[Records for this task — start]

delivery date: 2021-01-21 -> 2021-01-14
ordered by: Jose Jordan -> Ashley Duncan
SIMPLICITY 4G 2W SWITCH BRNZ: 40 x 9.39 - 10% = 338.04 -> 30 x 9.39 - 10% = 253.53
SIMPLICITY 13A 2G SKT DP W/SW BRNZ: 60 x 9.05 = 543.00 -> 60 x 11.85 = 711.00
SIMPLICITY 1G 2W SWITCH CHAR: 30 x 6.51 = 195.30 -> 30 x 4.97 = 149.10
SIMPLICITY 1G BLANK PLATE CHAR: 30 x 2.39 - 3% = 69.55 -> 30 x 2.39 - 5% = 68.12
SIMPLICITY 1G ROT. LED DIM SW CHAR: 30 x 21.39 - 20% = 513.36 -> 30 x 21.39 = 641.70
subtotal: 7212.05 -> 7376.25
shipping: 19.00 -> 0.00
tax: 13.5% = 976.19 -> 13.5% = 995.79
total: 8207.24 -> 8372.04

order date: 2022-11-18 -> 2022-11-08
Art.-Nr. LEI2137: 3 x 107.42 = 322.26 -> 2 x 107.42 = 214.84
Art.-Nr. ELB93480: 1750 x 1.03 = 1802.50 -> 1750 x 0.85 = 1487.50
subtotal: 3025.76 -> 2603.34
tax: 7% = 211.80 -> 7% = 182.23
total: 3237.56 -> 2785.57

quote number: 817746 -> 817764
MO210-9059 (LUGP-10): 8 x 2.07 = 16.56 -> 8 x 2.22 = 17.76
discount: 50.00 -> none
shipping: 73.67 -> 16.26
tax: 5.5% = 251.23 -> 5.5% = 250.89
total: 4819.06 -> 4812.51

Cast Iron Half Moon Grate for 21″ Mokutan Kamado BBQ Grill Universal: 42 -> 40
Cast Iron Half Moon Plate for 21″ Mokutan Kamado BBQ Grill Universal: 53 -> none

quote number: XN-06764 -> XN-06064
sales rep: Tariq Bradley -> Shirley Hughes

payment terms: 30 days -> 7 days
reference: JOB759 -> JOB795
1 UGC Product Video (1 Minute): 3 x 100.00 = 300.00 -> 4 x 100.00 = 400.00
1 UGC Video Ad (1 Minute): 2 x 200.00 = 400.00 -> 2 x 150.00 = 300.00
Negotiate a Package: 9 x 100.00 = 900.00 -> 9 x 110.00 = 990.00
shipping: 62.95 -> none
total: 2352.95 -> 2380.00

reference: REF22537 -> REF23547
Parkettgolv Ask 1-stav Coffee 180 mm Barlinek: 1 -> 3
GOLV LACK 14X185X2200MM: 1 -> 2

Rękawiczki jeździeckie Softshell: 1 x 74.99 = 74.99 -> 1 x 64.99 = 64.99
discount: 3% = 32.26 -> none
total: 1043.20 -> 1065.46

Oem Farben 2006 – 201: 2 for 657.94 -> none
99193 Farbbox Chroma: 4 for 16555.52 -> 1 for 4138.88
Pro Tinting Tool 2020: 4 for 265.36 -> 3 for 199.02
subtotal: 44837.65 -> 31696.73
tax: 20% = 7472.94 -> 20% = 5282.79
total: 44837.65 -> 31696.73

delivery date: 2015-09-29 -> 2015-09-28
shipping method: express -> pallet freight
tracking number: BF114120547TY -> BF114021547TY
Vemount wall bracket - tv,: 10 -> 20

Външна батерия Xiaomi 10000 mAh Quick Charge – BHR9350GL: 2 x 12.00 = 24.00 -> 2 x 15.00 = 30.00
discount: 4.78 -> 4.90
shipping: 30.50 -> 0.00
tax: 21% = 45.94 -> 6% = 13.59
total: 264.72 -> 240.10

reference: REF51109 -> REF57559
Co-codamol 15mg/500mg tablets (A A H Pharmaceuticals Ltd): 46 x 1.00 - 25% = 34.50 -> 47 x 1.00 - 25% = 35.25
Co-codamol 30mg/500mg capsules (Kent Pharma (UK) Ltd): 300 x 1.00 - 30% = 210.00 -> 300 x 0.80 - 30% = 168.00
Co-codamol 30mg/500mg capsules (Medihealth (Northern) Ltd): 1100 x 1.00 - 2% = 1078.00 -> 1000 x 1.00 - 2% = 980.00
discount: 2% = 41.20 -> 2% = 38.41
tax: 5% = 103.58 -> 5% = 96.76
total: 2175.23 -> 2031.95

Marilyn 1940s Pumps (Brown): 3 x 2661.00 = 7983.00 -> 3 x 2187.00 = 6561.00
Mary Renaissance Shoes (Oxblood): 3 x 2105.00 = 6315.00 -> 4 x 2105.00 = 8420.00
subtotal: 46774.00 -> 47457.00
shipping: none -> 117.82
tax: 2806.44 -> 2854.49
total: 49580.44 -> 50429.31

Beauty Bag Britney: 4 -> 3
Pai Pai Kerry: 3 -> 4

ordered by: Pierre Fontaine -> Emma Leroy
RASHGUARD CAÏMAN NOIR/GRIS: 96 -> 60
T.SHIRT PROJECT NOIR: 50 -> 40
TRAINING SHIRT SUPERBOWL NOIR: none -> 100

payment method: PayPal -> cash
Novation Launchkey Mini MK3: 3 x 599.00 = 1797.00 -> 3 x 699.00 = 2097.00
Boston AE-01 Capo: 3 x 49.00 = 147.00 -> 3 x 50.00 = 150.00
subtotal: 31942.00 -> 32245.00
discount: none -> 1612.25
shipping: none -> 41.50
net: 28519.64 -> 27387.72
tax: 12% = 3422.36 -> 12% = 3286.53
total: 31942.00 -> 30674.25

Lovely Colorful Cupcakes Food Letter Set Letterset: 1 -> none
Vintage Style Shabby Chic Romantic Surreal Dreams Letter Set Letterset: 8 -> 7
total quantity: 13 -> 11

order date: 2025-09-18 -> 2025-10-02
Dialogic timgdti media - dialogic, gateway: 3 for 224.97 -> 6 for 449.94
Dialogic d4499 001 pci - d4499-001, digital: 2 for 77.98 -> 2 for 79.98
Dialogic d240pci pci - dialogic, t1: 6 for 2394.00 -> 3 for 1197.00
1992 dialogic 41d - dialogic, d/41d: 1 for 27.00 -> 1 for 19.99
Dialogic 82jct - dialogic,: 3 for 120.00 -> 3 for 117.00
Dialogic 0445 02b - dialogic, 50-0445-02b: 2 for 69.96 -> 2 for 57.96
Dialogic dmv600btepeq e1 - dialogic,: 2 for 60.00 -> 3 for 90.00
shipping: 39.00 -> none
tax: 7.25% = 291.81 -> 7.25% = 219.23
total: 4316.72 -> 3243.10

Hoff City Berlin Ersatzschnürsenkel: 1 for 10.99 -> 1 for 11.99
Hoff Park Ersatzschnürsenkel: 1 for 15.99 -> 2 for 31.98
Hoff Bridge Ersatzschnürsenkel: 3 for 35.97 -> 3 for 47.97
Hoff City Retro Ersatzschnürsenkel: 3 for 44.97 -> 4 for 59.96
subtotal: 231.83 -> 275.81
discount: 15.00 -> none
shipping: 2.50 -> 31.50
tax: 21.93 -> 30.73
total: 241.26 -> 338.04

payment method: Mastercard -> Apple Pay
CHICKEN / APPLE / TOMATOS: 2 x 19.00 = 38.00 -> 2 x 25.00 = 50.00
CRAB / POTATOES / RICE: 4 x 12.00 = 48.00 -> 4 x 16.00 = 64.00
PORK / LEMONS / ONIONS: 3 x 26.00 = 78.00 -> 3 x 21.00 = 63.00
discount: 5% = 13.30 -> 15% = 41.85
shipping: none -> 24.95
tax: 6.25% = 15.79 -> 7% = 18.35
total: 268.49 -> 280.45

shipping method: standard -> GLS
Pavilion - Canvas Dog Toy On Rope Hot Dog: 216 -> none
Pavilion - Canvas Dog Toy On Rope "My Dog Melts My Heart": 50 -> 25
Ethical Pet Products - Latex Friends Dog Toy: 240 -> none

[Records for this task — finish]

Work to be completed: Your task is to retype the entries verbatim, starting with the line that holds "total: 4819.06 -> 4812.51" and stopping after the line that holds "subtotal: 44837.65 -> 31696.73".

Answer to the problem:
total: 4819.06 -> 4812.51

Cast Iron Half Moon Grate for 21″ Mokutan Kamado BBQ Grill Universal: 42 -> 40
Cast Iron Half Moon Plate for 21″ Mokutan Kamado BBQ Grill Universal: 53 -> none

quote number: XN-06764 -> XN-06064
sales rep: Tariq Bradley -> Shirley Hughes

payment terms: 30 days -> 7 days
reference: JOB759 -> JOB795
1 UGC Product Video (1 Minute): 3 x 100.00 = 300.00 -> 4 x 100.00 = 400.00
1 UGC Video Ad (1 Minute): 2 x 200.00 = 400.00 -> 2 x 150.00 = 300.00
Negotiate a Package: 9 x 100.00 = 900.00 -> 9 x 110.00 = 990.00
shipping: 62.95 -> none
total: 2352.95 -> 2380.00

reference: REF22537 -> REF23547
Parkettgolv Ask 1-stav Coffee 180 mm Barlinek: 1 -> 3
GOLV LACK 14X185X2200MM: 1 -> 2

Rękawiczki jeździeckie Softshell: 1 x 74.99 = 74.99 -> 1 x 64.99 = 64.99
discount: 3% = 32.26 -> none
total: 1043.20 -> 1065.46

Oem Farben 2006 – 201: 2 for 657.94 -> none
99193 Farbbox Chroma: 4 for 16555.52 -> 1 for 4138.88
Pro Tinting Tool 2020: 4 for 265.36 -> 3 for 199.02
subtotal: 44837.65 -> 31696.73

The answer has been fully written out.